Nok found the painting set and started setting out the pots of rainbow colors in the grass. She selected a fat brush and dipped it into the green.
“The way you two are acting,” Lucky said testily, watching her, “playing around while Earth is gone, makes it seem like you don’t even care.” When they didn’t answer, he went back to plucking on the guitar, sunk into a dark mood.
Oblivious of their argument, Nok drew a flower on the back of her hand, a purple lollipop sticking out of her mouth.
Why should she grieve? Rolf wondered. All she’d lost on Earth were parents who’d sold her into indentured servitude, and an apartment full of sickly thin girls, and a talent manager who might as well have been a whorehouse madam. He didn’t have much to grieve, either: his parents had never been affectionate; always pushing him to work harder, isolating him from kids his age. The only people in his life he’d interacted with had been a steady stream of bullies: Karl Crenshaw and the cricket bat. The schoolmates who made fun of his glasses. A professor who had forced him into public speaking.

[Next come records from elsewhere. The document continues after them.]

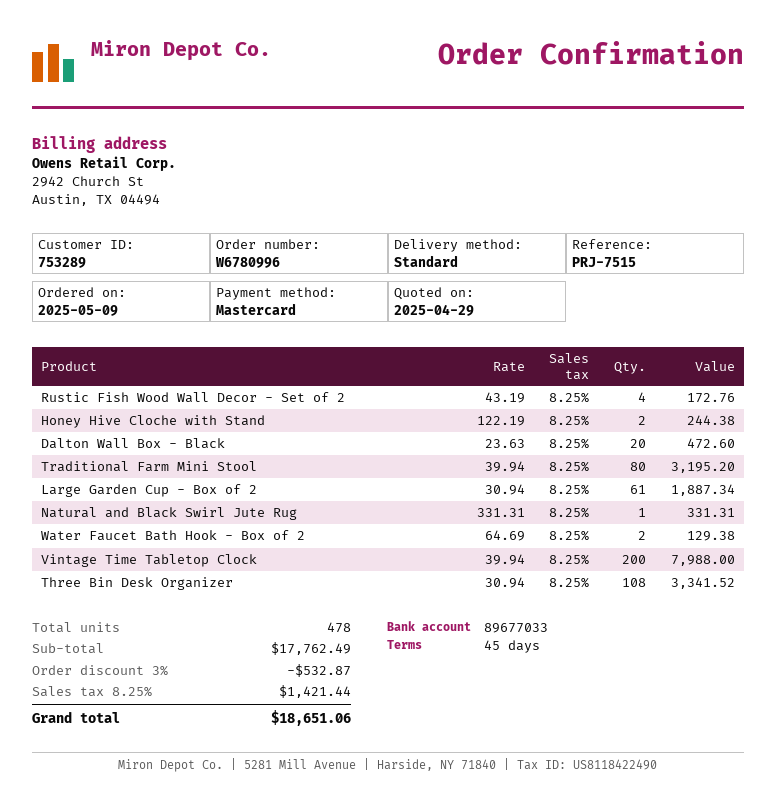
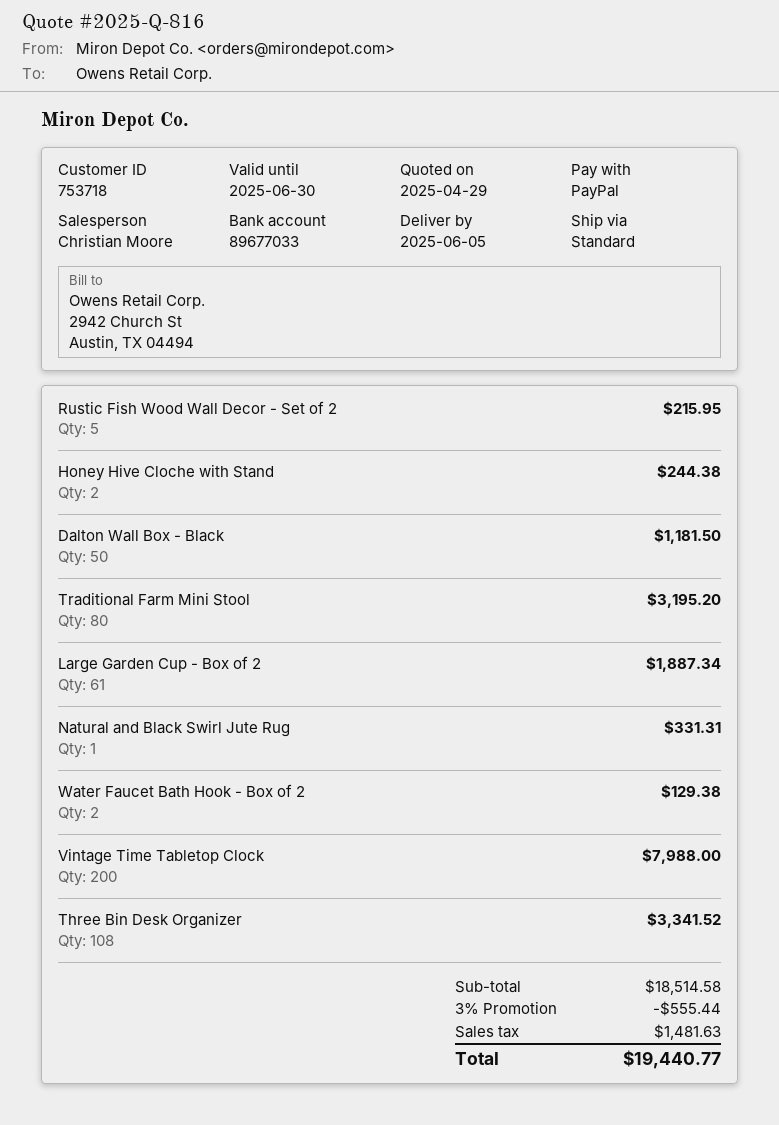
customer number: 753289 -> 753718
payment method: Mastercard -> PayPal
Rustic Fish Wood Wall Decor - Set of 2: 4 for 172.76 -> 5 for 215.95
Dalton Wall Box - Black: 20 for 472.60 -> 50 for 1181.50
subtotal: 17762.49 -> 18514.58
discount: 3% = 532.87 -> 3% = 555.44
tax: 1421.44 -> 1481.63
total: 18651.06 -> 19440.77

They’re all gone now, Rolf consoled himself. He picked up a lollipop from the pile and spun it lazily in his mouth.
“Hey, Mali,” Nok said. “Take off your jacket. I want to paint on you, yeah?”
A branch snapped near the side of the movie theater, and Rolf spun on his heels. Was it Cora and Leon, spying on them? He’d never trusted that lumbering Neanderthal. Nothing had delighted Rolf more than when he’d banished himself to the jungle.
Rolf took a step closer to Nok, protectively. Mali had shrugged out of the military jacket, and Nok was using her body as a canvas, drawing bright blue swirls all over her arms. Empty chocolate wrappers surrounded them. Nok’s lips were stained bright purple from lollipops.
“You too, Rolf,” Nok said. “Take off your shirt. I’ll paint you next.”
He cast one look back toward the jungle behind the movie theater, searching for the moving shape of a tattooed Maori or a small blond girl, but the leaves were quiet now.
He sat in the grass, pulled his shirt over his head, and closed his eyes. Rolf would be a canvas if she wanted him to be. He’d be anything for her. He’d be everything for her.
Nok dotted his nose with paint, and he fell just a little bit more in love.